Pa. Gov. Tom Wolf’s proposal to more than double the commonwealth’s minimum wage by 2025 dominated a Feb. 27 hearing between the House Appropriations Committee and Department of Community and Economic Development (DCED) Secretary Dennis Davin.

During the two-hour hearing, Davin defended Democrat Wolf’s proposal as a long-overdue gesture in ensuring all Pennsylvanians are privy to a livable wage. Other officials within Wolf’s cabinet made similar overtures in prior February hearings.

“This is something that I believe needs to happen,” Davin said as he opined during one of the legislators' questions on the hot-button topic. “From my standpoint, I’ve seen the effects [of the current $7.25 per hour minimum wage threshold], and I don’t like what I’m seeing.”

A number of the representatives on the Democrat-minority appropriations committee used the hearing as a sounding board to continue sharing beliefs that steps should be taken to increase the commonwealth’s minimum wage requirement.

“I don’t think that’s a fair wage for anyone,” Rep. Marty Flynn, D-Scranton, said of $7.25 per hour.

Rep. Patty Kim, D-Steelton, said she believes the notion of teenagers dominating the minimum wage workforce is a misnomer.

“The profile of minimum wage work is so outdated,” Kim said, pointing to some studies that assert more than half of the workforce receiving $7.25 in Pennsylvania is an adult.

At the end Wednesday’s hearing, Rep. Stan Saylor, R-Red Lion, offered up a counterpoint to the discussion.

Saylor, who chairs the House Appropriations Committee, said he believes the proposed minimum wage increase will bring a series of unintended consequences – particularly for the already beleaguered retail industry.

“It’s not supposed to be a living wage,” Saylor said of minimum wage thresholds. “It’s supposed to be where you start out in life. We’ve got to get off this idea we need to keep people at minimum wage.”

Saylor said he believes Pennsylvanians would be better served if more of the commonwealth’s resources went toward workforce development.

“We don’t have one single program in this state that is holistic,” Saylor said. “Throwing money at a problem isn’t going to get people out of poverty.

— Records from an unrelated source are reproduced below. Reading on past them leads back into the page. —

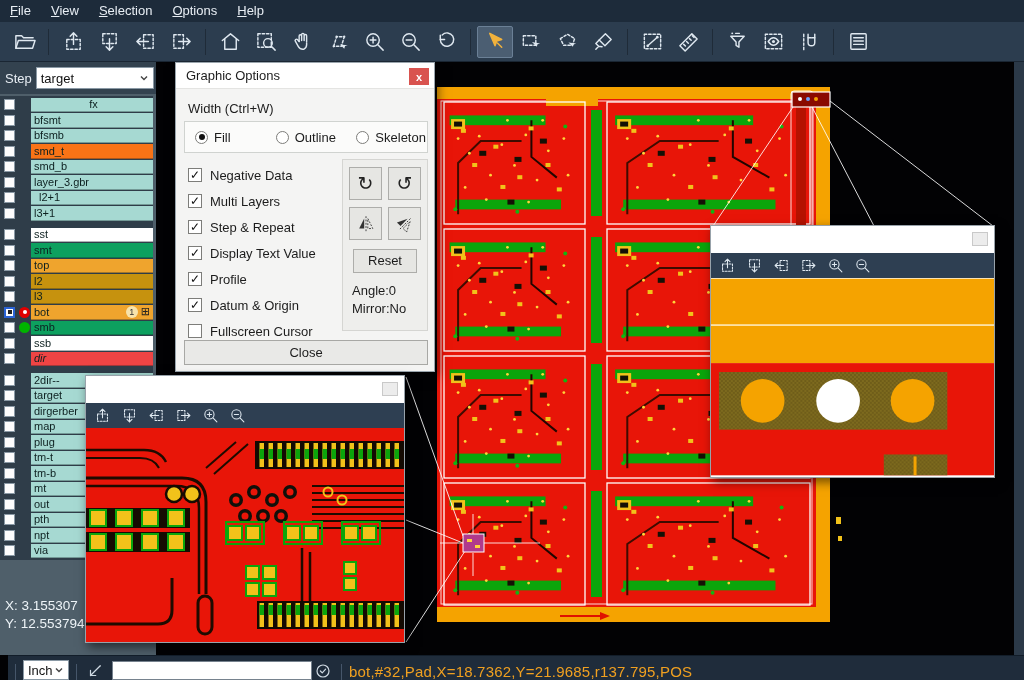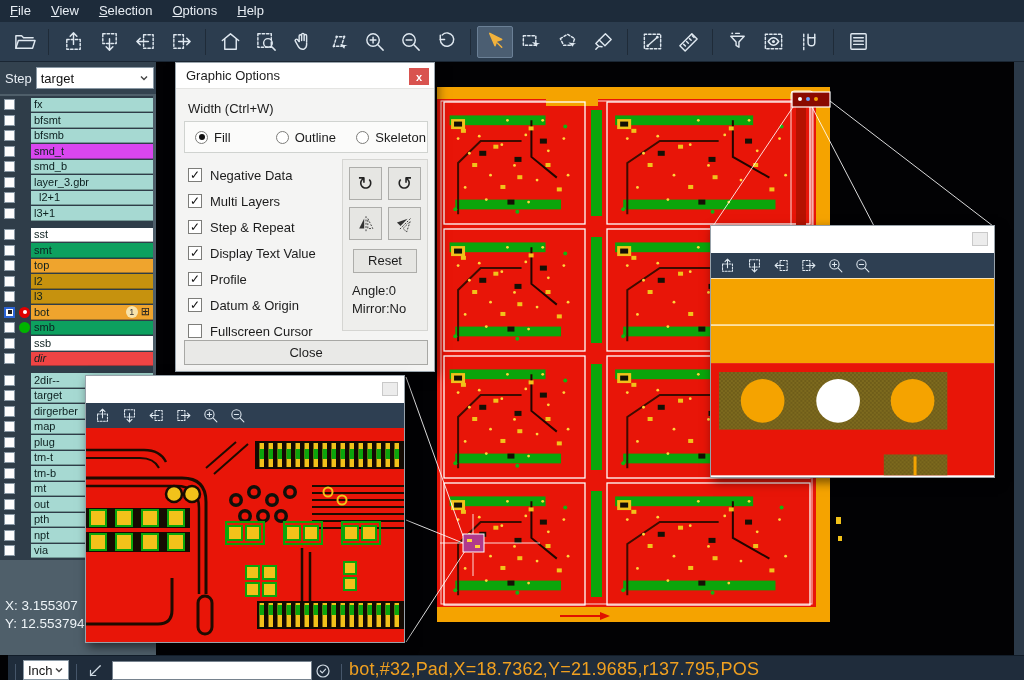"fx" span { text-align: none -> center }
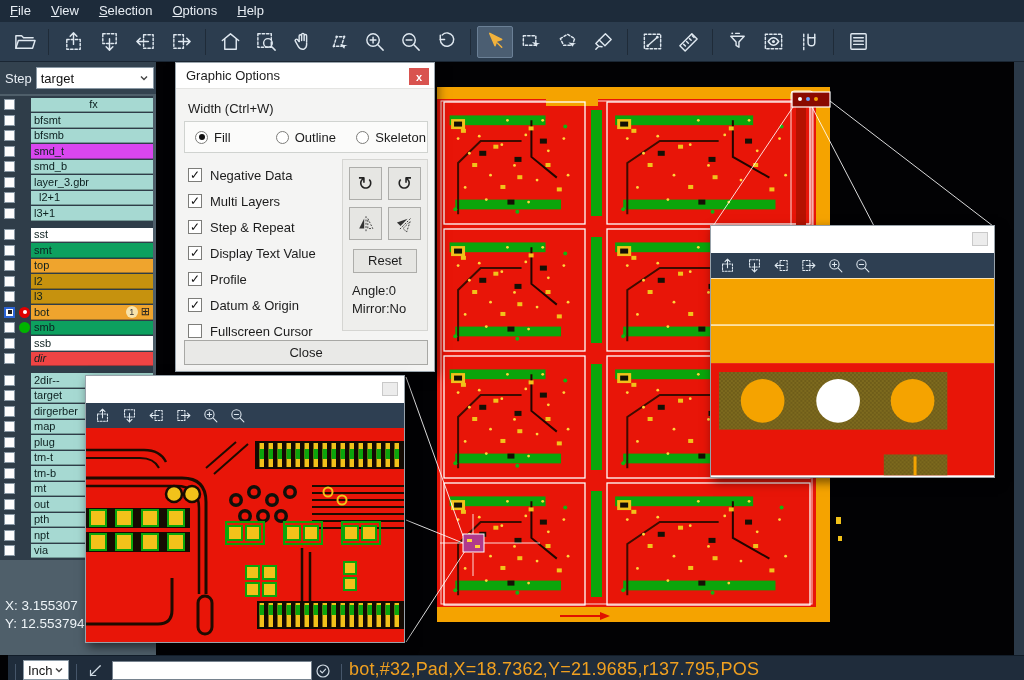"smd_t" span.llabel { background: #d946ef -> #f97316 }
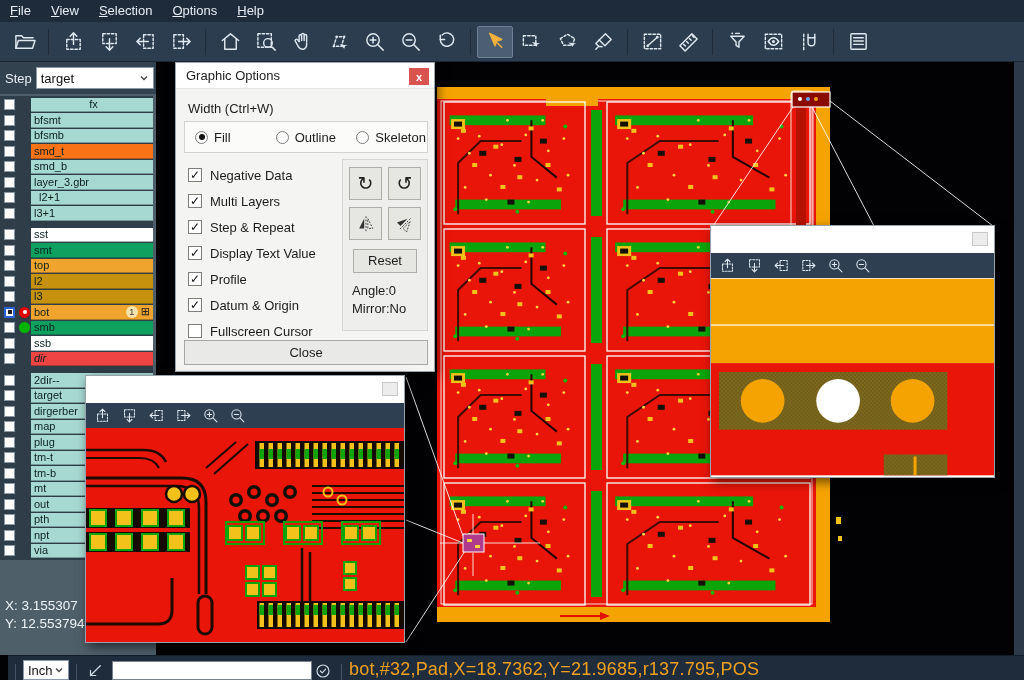"bot,#32,Pad,X=18.7362,Y=21.9685,r137.795" #status-msg { font-size: 18px -> 15px }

We need to do more to help these problems.”

For his part, Davin earlier in the hearing said he supports pouring more state resources into workforce development.

“The skills gap is really what we’ve been laser focused on,” Davin said of initiatives within the DCED.

During the current round of budget talks, Wolf’s proposal has called for increasing the minimum wage in a series of steps – first from $7.50 to $12 per hour and, by about 2025, increasing the base again from $12 to $15 per hour.